Now the goal is to improve the disparity map up to where it is possible. Erroneous disparity values must be removed and the disparities associated to pixels belonging to the trunks must be smoothed. These two sub-goals, can be achieved by applying the stereovision smoothness constraint, where it considers not only the isolated disparity values at each pixel location but the pixels in the neighbourhood. For such purpose we have selected the Hopfield Neural Network (HNN) paradigm because it can cope with this. Indeed, it is an optimization approach, which can be controlled by energy minimization, making it a suitable approach. Moreover, the HNN has been used satisfactorily in stereovision vision matching approaches although in a different context and under different criteria [12].

1.3. Contribution and Organization of This Paper

The images analyzed belong to Scots pine (Pinus sylvestris L.) forests; Figure 1 displays a representative image. This paper presents the combination of a segmentation process for identifying three kinds of textures and a stereovision matching process, where the WFS approach allows the mapping of the similarity and uniqueness constraints obtaining an initial disparity map. This map is later filtered for its improvement by applying the smoothness stereovision matching constraint through the HNN paradigm. The proposed approach is compared favourably against the usage of individual area-based and feature-based matching techniques and against other combined decision making approaches.

This work is organized as follows. In Section 2 we describe the procedures applied for the image segmentation oriented to the identification of textures. Section 3 is split in two parts; the first describes the design of the matching process by applying the epipolar, similarity and uniqueness constraints; including the overview of the WFS approach. The second part describes the HNN paradigm and the method for applying the smoothness constraint. Section 4 displays the results obtained by using the proposed approach, and compares them with those obtained by considering the individual similarities, also by applying only the WFS strategy, and others combined decision making strategies. Section 5 presents the conclusions and future work.

2. Image Segmentation

The images analysed belong to different pinewoods, Figure 1 displays a representative image. As mentioned before, the goal of the image segmentation process is to exclude the pixels belonging to one of the three kinds of textures out of interest: sky, grass in the soil and leaves. The exclusion of these textures is useful because the errors that they could introduce during the correspondence can be considerably reduced. This justifies the application of the segmentation process.

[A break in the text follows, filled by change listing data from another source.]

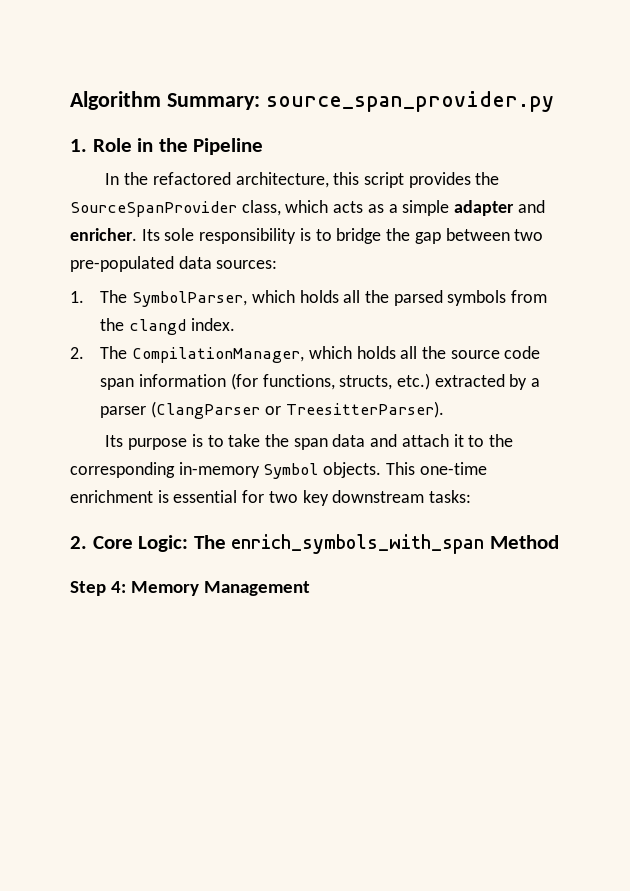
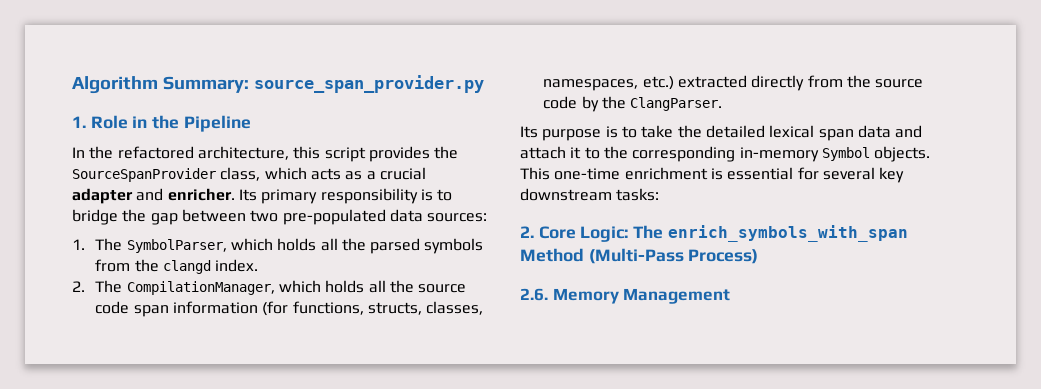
- In the refactored architecture, this script provides the SourceSpanProvider class, which acts as a simple adapter and enricher.
+ In the refactored architecture, this script provides the SourceSpanProvider class, which acts as a crucial adapter and enricher.
- Its sole responsibility is to bridge the gap between two pre-populated data sources:
+ Its primary responsibility is to bridge the gap between two pre-populated data sources:
- 2. The CompilationManager, which holds all the source code span information (for functions, structs, etc.) extracted by a parser (ClangParser or TreesitterParser).
+ 2. The CompilationManager, which holds all the source code span information (for functions, structs, classes, namespaces, etc.) extracted directly from the source code by the ClangParser.
- Its purpose is to take the span data and attach it to the corresponding in-memory Symbol objects.
+ Its purpose is to take the detailed lexical span data and attach it to the corresponding in-memory Symbol objects.
- This one-time enrichment is essential for two key downstream tasks:
+ This one-time enrichment is essential for several key downstream tasks:
- 2. Core Logic: The enrich_symbols_with_span Method
- Step 4: Memory Management
+ 2. Core Logic: The enrich_symbols_with_span Method (Multi-Pass Process)
+ 2.6. Memory Management

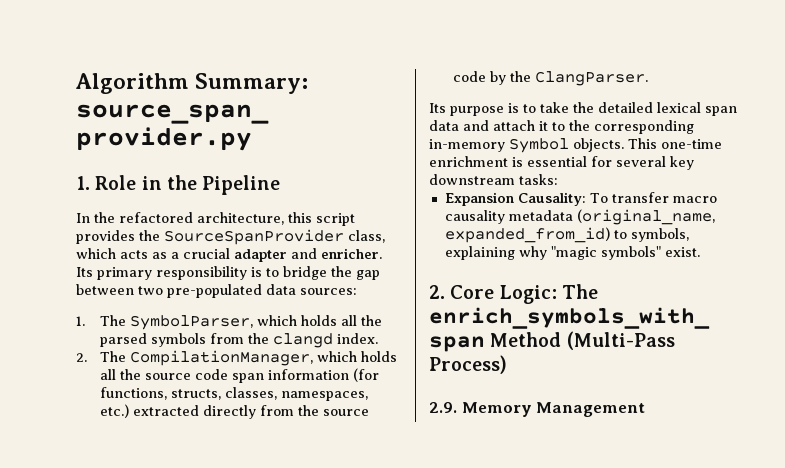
+ Expansion Causality: To transfer macro causality metadata (original_name, expanded_from_id) to symbols, explaining why "magic symbols" exist.
- 2.6. Memory Management
+ 2.9. Memory Management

Observing the textures we can see the following: (a) the areas occupied with leaves display high intensity variability in a pixel and the surrounding pixels in its neighbourhood; therefore methods based on detecting this behaviour could be suitable; (b) on the contrary, the sky displays homogeneous areas, where a pixel is surrounded with neighbouring pixels with similar intensity values where the dominant spectral visible component is blue; (c) the grass in the soil also tend to fall on the category of homogeneous textures although with some variability coming from shades, in both shading and sunny areas the pixels belonging to the grass have the green spectral component as the dominant one; (d) the textures coming from the trunks are the most difficult; indeed due to the sun position, the angle of the incident rays from the sun produce strong shades in the part of the trunks in the opposite position of the projection [west part in the image of Figure 1(a)]; the trunks receiving the direct projection display a high degree of illumination [east part in the image of Figure 1(a)]; there are a lot of trunks where the shades produce different areas.

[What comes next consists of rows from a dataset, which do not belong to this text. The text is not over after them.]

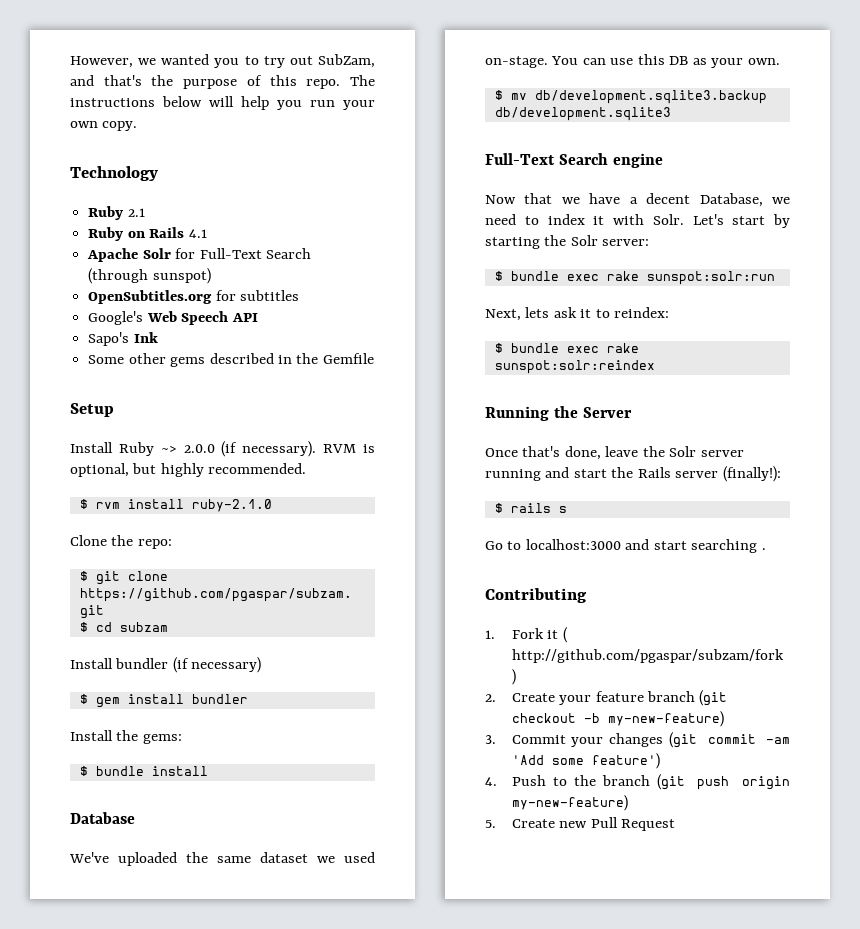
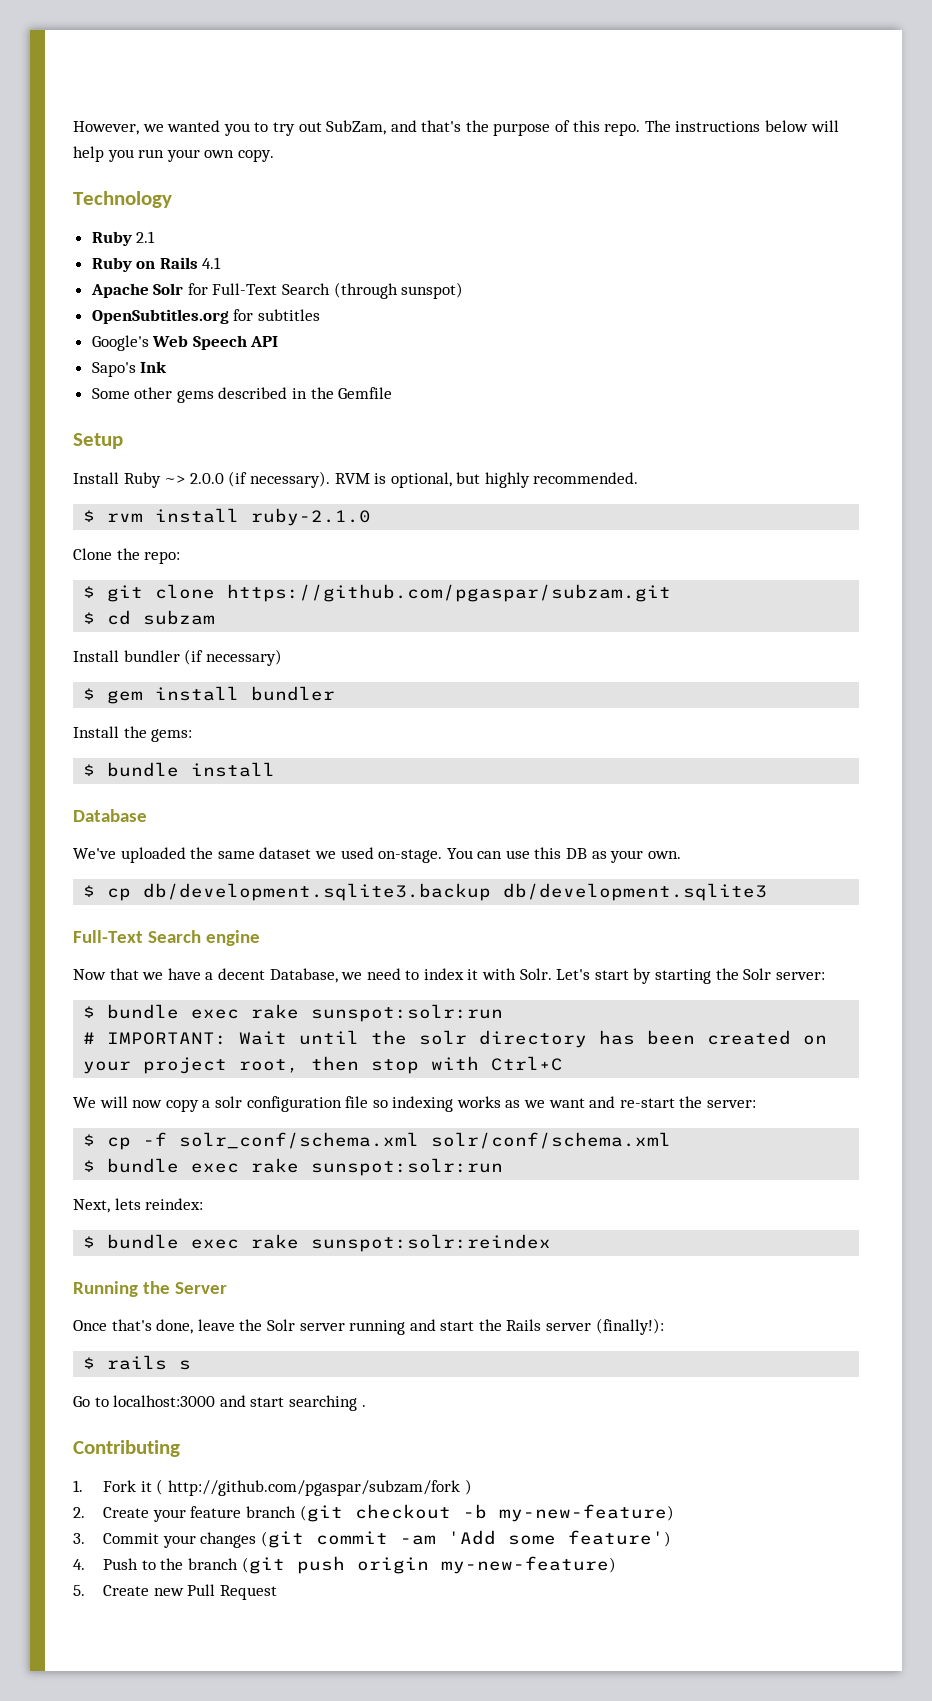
- $ mv db/development.sqlite3.backup db/development.sqlite3
+ $ cp db/development.sqlite3.backup db/development.sqlite3
+ # IMPORTANT: Wait until the solr directory has been created on your project root, then stop with Ctrl+C
+ We will now copy a solr configuration file so indexing works as we want and re-start the server:
+ $ cp -f solr_conf/schema.xml solr/conf/schema.xml
+ $ bundle exec rake sunspot:solr:run
- Next, lets ask it to reindex:
+ Next, lets reindex:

Based on the above, the identification of the trunks based on texture analysis is a difficult task. For identifying the textures coming from leaves, we use texture analysis techniques based on statistical measures that can cope with the high intensity variability (Section 2.1). Because of the homogeneity of grass and sky textures we can use methods based on learning approaches as explained in Section 2.2. Finally, only trunk pixels participate in the matching process, described in Section 3.

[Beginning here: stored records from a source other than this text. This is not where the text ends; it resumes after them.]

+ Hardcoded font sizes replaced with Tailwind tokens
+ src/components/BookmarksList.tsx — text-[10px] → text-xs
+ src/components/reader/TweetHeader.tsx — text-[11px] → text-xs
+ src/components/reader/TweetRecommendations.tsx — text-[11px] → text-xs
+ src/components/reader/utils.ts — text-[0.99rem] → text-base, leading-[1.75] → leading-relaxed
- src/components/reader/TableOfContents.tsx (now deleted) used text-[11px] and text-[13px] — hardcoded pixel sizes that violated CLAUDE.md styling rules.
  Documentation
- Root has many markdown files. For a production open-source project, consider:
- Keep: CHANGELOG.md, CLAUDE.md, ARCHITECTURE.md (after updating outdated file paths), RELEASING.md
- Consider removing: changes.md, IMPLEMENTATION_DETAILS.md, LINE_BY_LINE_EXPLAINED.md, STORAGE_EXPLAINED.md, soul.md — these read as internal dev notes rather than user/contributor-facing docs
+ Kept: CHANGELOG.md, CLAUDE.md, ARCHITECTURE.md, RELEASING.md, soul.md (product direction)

2.1. Identification of High Contrasted Textures

A variety of techniques have been used for texture identification [13]. Most techniques rely on comparing values of what are known as second-order statistics [6]. These methods calculate measures of image texture such as the degree of contrast, coarseness, entropy or regularity; or periodicity, directionality and randomness [14]. Alternative methods of texture analysis for image retrieval include the use of Gabor filters localized in space and frequency, which can be used to retrieve frequential properties of a texture [15]; wavelets which identify the textures based on the image decomposition on different sub-bands according to the orientation [16]; fractals used as measures of complexity for identifying repetitive patterns [17]; Fourier based for computing the orientation and spatial period for textures with at least two prominent directions [18].

The textures produced by the leaves of the trees under analysis do not display spatial distributions of frequencies nor textured patterns; they are rather high contrasted areas without any spatial orientation. Hence, we have verified that the most appropriate texture descriptors are those capturing the high contrast, i.e., statistical second-order moments.

One of the simplest is the variance σ² (z) [6]. It is a measure of intensity contrast defined according to the z intensity levels. An intensity contrast coefficient, normalized in the range [0, +1] can be defined as in [6]:

Z = 1 - \frac{1}{1 + σ^{2} (z)}

(1)

As one can see, Z is 0 for areas of constant intensity, where the variance is zero, and approaches +1 for large values of σ² (z), i.e., high contrasted areas. This measurement is taken on the intensity image in the HSI colour model transformed from the original RGB. Only pixels with a value for the coefficient Z greater than a threshold T₁, fixed to 0.8 in this paper, are allowed to ensure that only pixels belonging to leaves are excluded, i.e., with high contrast.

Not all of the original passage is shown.